Sampai saat ini, beberapa uji coba terkontrol secara acak menilai efisiensi
dan keamanan inhalasi kontinu l-isoproterenol. Meskipun penliti mencari laporan
MEDLINE, Embase, dan Cochrane Library yang diterbitkan dalam bahasa Inggris
atau Jepang, peneliti tidak dapat mengidentifikasi uji coba tersebut. Dalam
konteks ini, peneliti menemukan manfaat l-isoproterenol dosis rendah. Karena
masalah keamanan untuk l-isoproterenol, pedoman saat ini merekomendasikan
hanya menggunaan agonis-b2 selektif untuk pengobatan asma eksaserbasi akut
berat.

Subjek yang diteliti dalam penelitian adalah anak yang dirawat di rumah
sakit yang berusia 2-17 tahun dan memenuhi syarat berdasarkan MPIS di 21 pusat
penelitian di Jepang, yang kemudian dibagi menjadi 2 kelompok dan diberi terapi
inhalasi l-isoproternol atau salbutamol. Karakteristik subjek dalam penelitian ini
menyerupai keadaan subjek di Indonesia menginngat lokasi penelitian ini sama-
sama dilakukan di Asia dan telah dilakukan di 21 pusat penelitian yang berbeda,
sehingga mendapatkan sampel dengan karakteristik yang cukup bervariatif, dapat
mewakili dari keseluruhan populasi. Untuk saat ini, penelitian ini cukup sulit
diterapkan di Indonesia. Hal ini disebabkan karena pedoman tatalaksana asma di
Indonesia belum menggunakan l-isoproterenol dalam tatalaksana asma
eksaserbasi akut dan skor MIPS sebagai panduan untuk menilai derajat berat
ringannya eksaserbasi asma. Dengan adanya drop out pada penelitian hanya 3 dari
83 responden, maka penelitian dapat diterapkan pada sampel terpilih di Indonesia
(batas toleransi 20%). Hal ini menunjukkan bahwa compliance baik (cara
pemberian obat yang mudah, dan dapat dilakukan oleh klinisi).
KETERBATASAN DAN KEKUATAN PENELITIAN
Keterbatasan dalam penelitian ini adalah sebagai berikut :
1. Tidak dicantumkan cara perhitungan sampel
2. Peneliti menggunakan levsalbutol sebagai obat referensi
3. Periode follow-up dari efek samping tidak cukup lama untuk mendeteksi
peristiwa serius, seperti toksisitas jantung atau kematian
4. Kurangnya perbandingan dengan penelitian-penelitian sebelumnya

Kekuatan penelitian ini adalah :


1. Penelitian ini merupakan penelitian multicenter, double-blind randomized control
trial
2. Kriteria inklusi penelitian cukup mudah dan cukup jelas (data kuantitatif)
3. Intervensi yang diberikan mudah diterapkan
4. Randomisasi telah dilakukan dan penyebarannya merata yang dibuktikan dengan
karakteristik demografi dan baseline kedua kelompok seimbang
5. Peneliti menemukan manfaat l-isoproterenol dosis rendah yang belum pernah
dilakukan penelitian sebelumnya
KESIMPULAN

Pada penelitan ini, peneliti tidak membandingkan hasil utama penelitian


dengan penelitan sebelumnya karena peneliti tidak menemukan penelitian serupa.
Namun pada jurnal ini peneliti memaparkan teori yang mendukung dari hasil
penelitian.

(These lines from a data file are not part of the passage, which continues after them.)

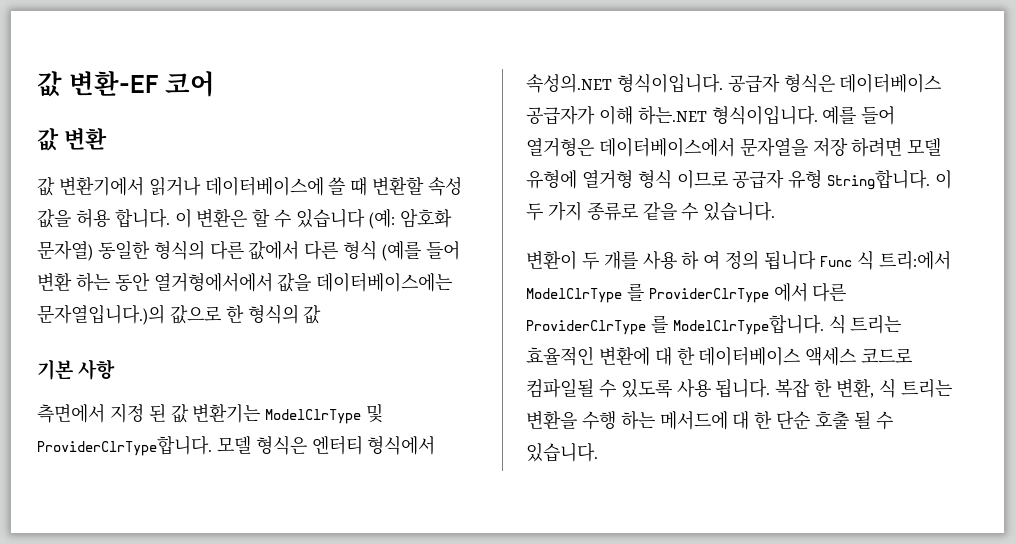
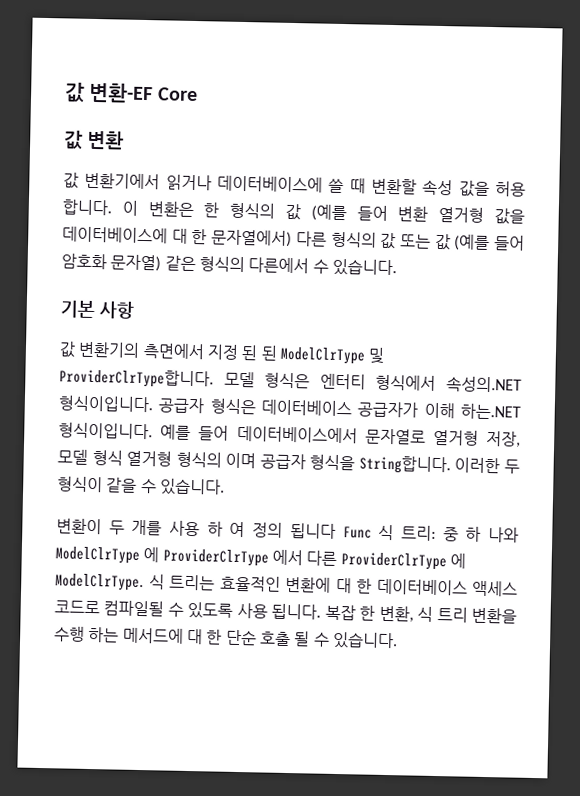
- 값 변환-EF 코어
+ 값 변환-EF Core
- 이 변환은 할 수 있습니다 (예: 암호화 문자열) 동일한 형식의 다른 값에서 다른 형식 (예를 들어 변환 하는 동안 열거형에서에서 값을 데이터베이스에는 문자열입니다.)의 값으로 한 형식의 값
+ 이 변환은 한 형식의 값 (예를 들어 변환 열거형 값을 데이터베이스에 대 한 문자열에서) 다른 형식의 값 또는 값 (예를 들어 암호화 문자열) 같은 형식의 다른에서 수 있습니다.
- 측면에서 지정 된 값 변환기는 ModelClrType 및 ProviderClrType합니다.
+ 값 변환기의 측면에서 지정 된 된 ModelClrType 및 ProviderClrType합니다.
- 예를 들어 열거형은 데이터베이스에서 문자열을 저장 하려면 모델 유형에 열거형 형식 이므로 공급자 유형 String합니다. 이 두 가지 종류로 같을 수 있습니다.
+ 예를 들어 데이터베이스에서 문자열로 열거형 저장, 모델 형식 열거형 형식의 이며 공급자 형식을 String합니다. 이러한 두 형식이 같을 수 있습니다.
- 변환이 두 개를 사용 하 여 정의 됩니다 Func 식 트리:에서 ModelClrType 를 ProviderClrType 에서 다른 ProviderClrType 를 ModelClrType합니다.
+ 변환이 두 개를 사용 하 여 정의 됩니다 Func 식 트리: 중 하 나와 ModelClrType 에 ProviderClrType 에서 다른 ProviderClrType 에 ModelClrType.
- 복잡 한 변환, 식 트리는 변환을 수행 하는 메서드에 대 한 단순 호출 될 수 있습니다.
+ 복잡 한 변환, 식 트리 변환을 수행 하는 메서드에 대 한 단순 호출 될 수 있습니다.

Selain itu, peneliti juga memaparkan penelitian yang dilakkan oleh
Fowler et al yang melaporkan hubungan linear antara kadar plasma salbutmol dan
penurunan kadar kalium.

Sebagai kesimpulan, jurnal ini termasuk jurnal yang cukup baik karena
metodelogi penelitian yang digunakan sesuai dengan penelitian ini, outcome dan
hasil penelitian yang cukup jelas, dan analisis statistik yang cukup jelas.
Penelitian menunjukkan bahwa Inhalasi kontinu dosis rendah l-isoproterenol lebih
unggul daripada salbutamol dalam mengobati pasien anak dengan eksaserbasi
akut parah asma di departemen gawat darurat dan rumah sakit. Hal ini karena l-
isoproterenol memiliki efek yang lebih cepat dengan efek samping yang lebih
sedikit daripada salbutamol. Namun, untuk saat ini, penelitian ini cukup sulit
diterapkan di Indonesia. Hal ini disebabkan karena pedoman tatalaksana asma
eksaserbasi akut di Indonesia belum menggunakan l-isoproterenol dalam
tatalaksana asma eksaserbasi akut dan skor MIPS sebagai panduan untuk menilai
derajat berat ringannya eksaserbasi asma.
LEMBAR KERJA PENILAIAN STUDI
THERAPY STUDY: Are the results of the trial valid? (Internal Validity)
What question did the study ask?

Patient : Pasien anak yang dirawat di rumah sakit berusia 2-17 tahun
yang memenuhi syarat
Intervention : Pemberian inhalasi i-isoproterenol dosis rendah
Comparison : Pemberian inhalasi salbutamol
Outcome : perubahan MPIS dari awal hingga 3 jam setelah mulai
inhalasi
1a. R- Was the assignment of patients to treatments randomised?
What is best? Where do I find the information?
Centralised computer randomisation is ideal The Methods should tell you how patients were
and often used in multi-centred trials. Smaller allocated to groups and whether or not
trials may use an independent person (e.g, the randomisation was concealed.
hospital pharmacy) to “police” the
randomization.
This paper: Yes √ No  Unclear 
Comment: : Pasien secara acak dibagi dengan rasio 1:1 untuk mendapatkan l-isoproterenol atau
salbutamol menggunakan metode milimalisasi dengan factor stratifikasi MPIS saat pendaftaran,
usa, dan institusi. Urutan alokasi dibuat berdasarkan computer pusat data (Non-profit Organisation
Japan Clinical Research Support Unit, Tokyo, Japan)
1b. R- Were the groups similar at the start of the trial?
What is best? Where do I find the information?
If the randomisation process worked (that is, The Results should have a table of "Baseline
achieved comparable groups) the groups should be Characteristics" comparing the randomized
similar. The more similar the groups the better it is.
groups on a number of variables that could
There should be some indication of whether
affect the outcome (ie. age, risk factors etc). If
differences between groups are statistically
not, there may be a description of group
significant (ie. p values).
similarity in the first paragraphs of the Results
section.
This paper: Yes √ No  Unclear 
Comment: Kriteria subjek pada kedua kelompok seragam
2a. A – Aside from the allocated treatment, were groups treated equally?
What is best? Where do I find the information?
Apart from the intervention the patients in the Look in the Methods section for the follow-up
different groups should be treated the same, schedule, and permitted additional treatments,
eg., additional treatments or tests. etc and in Results for actual use.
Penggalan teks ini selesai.